Definition: Distributed computing framework for large-scale batch and stream processing with in-memory processing.
Core concept: Split work across cluster, process in-memory for speed
Click to view code
Traditional Hadoop (MapReduce):
Read disk → Process → Write disk → Read disk → Process → Write disk
Slow because: disk I/O between stages
Spark:
Read disk → Process (in-memory) → Process → Process → Write disk
Fast because: intermediate results stay in memory
Architecture
Driver Program (your code) ↓ Cluster Manager (allocates resources)
- Standalone, YARN, Kubernetes, Mesos
- Each has memory and cores
- Run tasks in parallel
↓ Executors (worker nodes)
RDDs vs DataFrames vs Datasets
| Aspect | RDD | DataFrame | Dataset |
|---|---|---|---|
| What it is | Immutable distributed collection | Structured table (like SQL) | Strongly-typed distributed collection |
| Schema | Untyped | Has schema | Typed |
| Performance | Slow (no optimization) | Fast (Catalyst optimizer) | Fast (optimization + type safety) |
| API | map, filter, reduce | SQL-like (select, where, join) | Functional + SQL |
| Best for | Unstructured data, prototyping | SQL queries, structured data | Production code (type safe) |
| Python support | Full | Full | Scala/Java only |
Recommendation: Use DataFrames for most cases. Better performance, easier SQL integration.
Spark Job Execution
Click to view code
1. Create RDD/DataFrame
2. Apply transformations (lazy - not executed yet)
- map, filter, flatMap, join, groupBy
3. Call action (triggers execution)
- collect(), count(), save(), show()
4. Driver creates DAG (directed acyclic graph)
5. Scheduler submits tasks to executors
6. Results collected back to driver
Example:
Click to view code (python)
from pyspark.sql import SparkSession
spark = SparkSession.builder.appName("example").getOrCreate()
# Read data (lazy)
df = spark.read.csv("data.csv", header=True)
# Transformations (lazy - not executed)
df_filtered = df.filter(df['age'] > 25)
df_grouped = df_filtered.groupBy('country').count()

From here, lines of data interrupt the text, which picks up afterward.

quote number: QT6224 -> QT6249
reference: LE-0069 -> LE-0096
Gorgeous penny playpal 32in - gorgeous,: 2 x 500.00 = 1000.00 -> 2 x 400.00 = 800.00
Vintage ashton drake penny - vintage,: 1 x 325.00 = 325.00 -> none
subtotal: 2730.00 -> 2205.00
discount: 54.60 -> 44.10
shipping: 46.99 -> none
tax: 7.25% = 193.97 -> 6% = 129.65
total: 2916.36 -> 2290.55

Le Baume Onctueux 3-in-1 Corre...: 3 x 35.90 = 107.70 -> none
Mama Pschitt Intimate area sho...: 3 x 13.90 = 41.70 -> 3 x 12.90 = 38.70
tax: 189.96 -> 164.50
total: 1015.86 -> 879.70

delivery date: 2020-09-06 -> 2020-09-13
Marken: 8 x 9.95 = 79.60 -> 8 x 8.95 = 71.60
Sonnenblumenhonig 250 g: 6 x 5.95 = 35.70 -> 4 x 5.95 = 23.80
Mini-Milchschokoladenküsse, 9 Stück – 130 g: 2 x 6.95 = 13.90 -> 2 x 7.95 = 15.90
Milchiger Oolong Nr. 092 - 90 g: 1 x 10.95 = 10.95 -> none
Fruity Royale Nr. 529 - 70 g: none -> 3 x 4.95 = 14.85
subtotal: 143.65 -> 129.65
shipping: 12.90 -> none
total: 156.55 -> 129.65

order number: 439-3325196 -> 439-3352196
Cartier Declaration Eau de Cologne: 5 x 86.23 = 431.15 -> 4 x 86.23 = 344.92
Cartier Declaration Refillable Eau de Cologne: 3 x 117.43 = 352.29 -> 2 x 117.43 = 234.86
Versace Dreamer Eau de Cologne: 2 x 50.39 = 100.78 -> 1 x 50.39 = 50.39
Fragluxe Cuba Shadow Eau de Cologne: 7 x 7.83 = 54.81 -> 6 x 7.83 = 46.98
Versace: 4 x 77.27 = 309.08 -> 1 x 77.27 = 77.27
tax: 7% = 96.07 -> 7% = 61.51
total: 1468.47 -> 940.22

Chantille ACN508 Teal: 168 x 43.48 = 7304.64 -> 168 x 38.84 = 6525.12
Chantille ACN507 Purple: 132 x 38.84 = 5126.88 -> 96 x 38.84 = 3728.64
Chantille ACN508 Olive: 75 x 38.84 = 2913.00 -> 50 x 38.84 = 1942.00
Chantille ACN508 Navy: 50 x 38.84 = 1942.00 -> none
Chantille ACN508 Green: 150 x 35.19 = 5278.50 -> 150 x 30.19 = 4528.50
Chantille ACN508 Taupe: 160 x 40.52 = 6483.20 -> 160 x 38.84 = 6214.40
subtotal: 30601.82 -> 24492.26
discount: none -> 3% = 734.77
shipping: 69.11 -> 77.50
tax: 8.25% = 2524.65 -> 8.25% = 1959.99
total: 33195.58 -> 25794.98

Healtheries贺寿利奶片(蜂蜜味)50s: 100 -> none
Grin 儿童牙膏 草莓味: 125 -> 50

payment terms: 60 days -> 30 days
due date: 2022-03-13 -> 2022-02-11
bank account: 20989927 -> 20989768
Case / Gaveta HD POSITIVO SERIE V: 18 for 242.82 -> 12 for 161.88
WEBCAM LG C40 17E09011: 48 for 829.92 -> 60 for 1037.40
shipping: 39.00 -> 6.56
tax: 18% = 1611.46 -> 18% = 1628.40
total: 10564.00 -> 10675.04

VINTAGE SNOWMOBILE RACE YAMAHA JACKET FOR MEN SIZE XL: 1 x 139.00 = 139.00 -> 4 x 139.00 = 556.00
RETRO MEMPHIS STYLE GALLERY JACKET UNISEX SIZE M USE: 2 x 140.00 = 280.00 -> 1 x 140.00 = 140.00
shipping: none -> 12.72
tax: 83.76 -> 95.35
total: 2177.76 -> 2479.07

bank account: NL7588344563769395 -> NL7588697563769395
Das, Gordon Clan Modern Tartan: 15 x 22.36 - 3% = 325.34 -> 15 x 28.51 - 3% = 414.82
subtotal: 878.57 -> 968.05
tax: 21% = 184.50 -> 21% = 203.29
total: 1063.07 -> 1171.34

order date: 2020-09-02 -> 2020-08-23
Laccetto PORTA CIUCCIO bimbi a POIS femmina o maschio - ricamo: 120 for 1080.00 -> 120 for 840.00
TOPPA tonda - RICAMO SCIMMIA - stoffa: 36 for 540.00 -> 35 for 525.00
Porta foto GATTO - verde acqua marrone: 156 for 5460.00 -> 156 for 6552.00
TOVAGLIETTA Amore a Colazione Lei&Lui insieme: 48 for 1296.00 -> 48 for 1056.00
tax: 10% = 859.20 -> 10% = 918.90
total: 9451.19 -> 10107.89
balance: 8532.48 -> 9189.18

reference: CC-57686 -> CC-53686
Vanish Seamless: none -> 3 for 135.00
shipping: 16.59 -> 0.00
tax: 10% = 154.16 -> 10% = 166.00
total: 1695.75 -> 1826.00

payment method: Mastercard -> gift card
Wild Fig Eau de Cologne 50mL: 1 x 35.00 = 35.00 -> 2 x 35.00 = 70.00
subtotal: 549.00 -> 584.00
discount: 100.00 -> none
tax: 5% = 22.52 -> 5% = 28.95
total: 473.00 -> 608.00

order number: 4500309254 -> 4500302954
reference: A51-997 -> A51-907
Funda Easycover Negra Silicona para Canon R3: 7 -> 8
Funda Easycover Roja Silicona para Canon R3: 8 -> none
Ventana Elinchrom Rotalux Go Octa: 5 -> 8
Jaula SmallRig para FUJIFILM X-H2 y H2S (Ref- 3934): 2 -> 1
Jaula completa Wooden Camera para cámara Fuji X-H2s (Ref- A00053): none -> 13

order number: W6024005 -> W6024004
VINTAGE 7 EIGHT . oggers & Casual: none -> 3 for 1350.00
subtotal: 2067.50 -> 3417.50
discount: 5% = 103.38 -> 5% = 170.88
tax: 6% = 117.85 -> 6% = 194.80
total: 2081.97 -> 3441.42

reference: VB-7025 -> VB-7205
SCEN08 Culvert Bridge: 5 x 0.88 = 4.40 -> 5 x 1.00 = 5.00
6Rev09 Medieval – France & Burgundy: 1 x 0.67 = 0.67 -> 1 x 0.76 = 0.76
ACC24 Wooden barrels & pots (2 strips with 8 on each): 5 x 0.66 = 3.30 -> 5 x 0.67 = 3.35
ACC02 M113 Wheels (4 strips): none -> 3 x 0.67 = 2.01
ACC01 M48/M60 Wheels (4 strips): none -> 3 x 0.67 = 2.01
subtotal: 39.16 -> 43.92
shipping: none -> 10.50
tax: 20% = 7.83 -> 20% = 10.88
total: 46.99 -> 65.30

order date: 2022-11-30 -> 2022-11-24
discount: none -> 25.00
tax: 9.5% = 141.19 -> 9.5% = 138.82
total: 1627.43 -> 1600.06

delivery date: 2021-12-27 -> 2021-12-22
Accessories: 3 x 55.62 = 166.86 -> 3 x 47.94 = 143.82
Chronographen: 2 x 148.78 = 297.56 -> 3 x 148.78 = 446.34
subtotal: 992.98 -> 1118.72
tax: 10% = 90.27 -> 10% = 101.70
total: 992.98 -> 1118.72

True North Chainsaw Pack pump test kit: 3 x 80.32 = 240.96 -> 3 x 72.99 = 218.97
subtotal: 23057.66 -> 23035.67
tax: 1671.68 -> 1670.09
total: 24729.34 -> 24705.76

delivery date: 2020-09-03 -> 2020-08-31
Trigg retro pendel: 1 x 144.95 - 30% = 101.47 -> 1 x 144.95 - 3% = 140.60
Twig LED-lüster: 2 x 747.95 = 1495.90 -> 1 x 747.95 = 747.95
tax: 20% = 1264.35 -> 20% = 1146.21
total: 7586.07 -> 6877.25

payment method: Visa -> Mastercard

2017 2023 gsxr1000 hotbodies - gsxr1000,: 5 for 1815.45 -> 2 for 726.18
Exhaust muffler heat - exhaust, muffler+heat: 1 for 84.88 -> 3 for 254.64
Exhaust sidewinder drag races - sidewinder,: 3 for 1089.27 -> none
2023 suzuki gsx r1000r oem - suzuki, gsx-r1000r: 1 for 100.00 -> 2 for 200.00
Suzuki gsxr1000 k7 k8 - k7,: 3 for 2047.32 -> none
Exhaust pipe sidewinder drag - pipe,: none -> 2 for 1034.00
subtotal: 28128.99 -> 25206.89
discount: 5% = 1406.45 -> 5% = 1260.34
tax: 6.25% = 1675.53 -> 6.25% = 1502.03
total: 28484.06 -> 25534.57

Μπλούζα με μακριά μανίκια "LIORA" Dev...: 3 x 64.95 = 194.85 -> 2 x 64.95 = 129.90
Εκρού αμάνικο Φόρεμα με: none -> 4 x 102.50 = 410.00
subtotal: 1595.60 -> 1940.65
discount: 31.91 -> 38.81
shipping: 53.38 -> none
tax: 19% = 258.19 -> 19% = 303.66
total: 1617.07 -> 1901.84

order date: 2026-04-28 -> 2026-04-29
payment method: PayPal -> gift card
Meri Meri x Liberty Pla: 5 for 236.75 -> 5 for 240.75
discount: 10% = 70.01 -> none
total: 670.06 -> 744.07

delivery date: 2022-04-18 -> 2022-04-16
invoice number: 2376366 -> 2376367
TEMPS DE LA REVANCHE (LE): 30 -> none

# Action (executes all transformations)
df_grouped.show() # Only here does actual computation happen
# Output:
# +-------+-----+
# |country|count|
# +-------+-----+
# |USA |1000 |
# |UK |500 |
# +-------+-----+
Key Concepts
1. Partitions
- Data split across cluster
- Each executor processes one partition
- More partitions = more parallelism
Click to view code (python)
# Default: auto-partitioned based on data size
df = spark.read.csv("1GB_file.csv") # Maybe 16 partitions
# Explicit repartitioning
df_repartitioned = df.repartition(32) # Now 32 partitions
df_repartitioned.show()
# Check partition count
print(df.rdd.getNumPartitions()) # Output: 32
2. Shuffle
- Moving data between executors (expensive!)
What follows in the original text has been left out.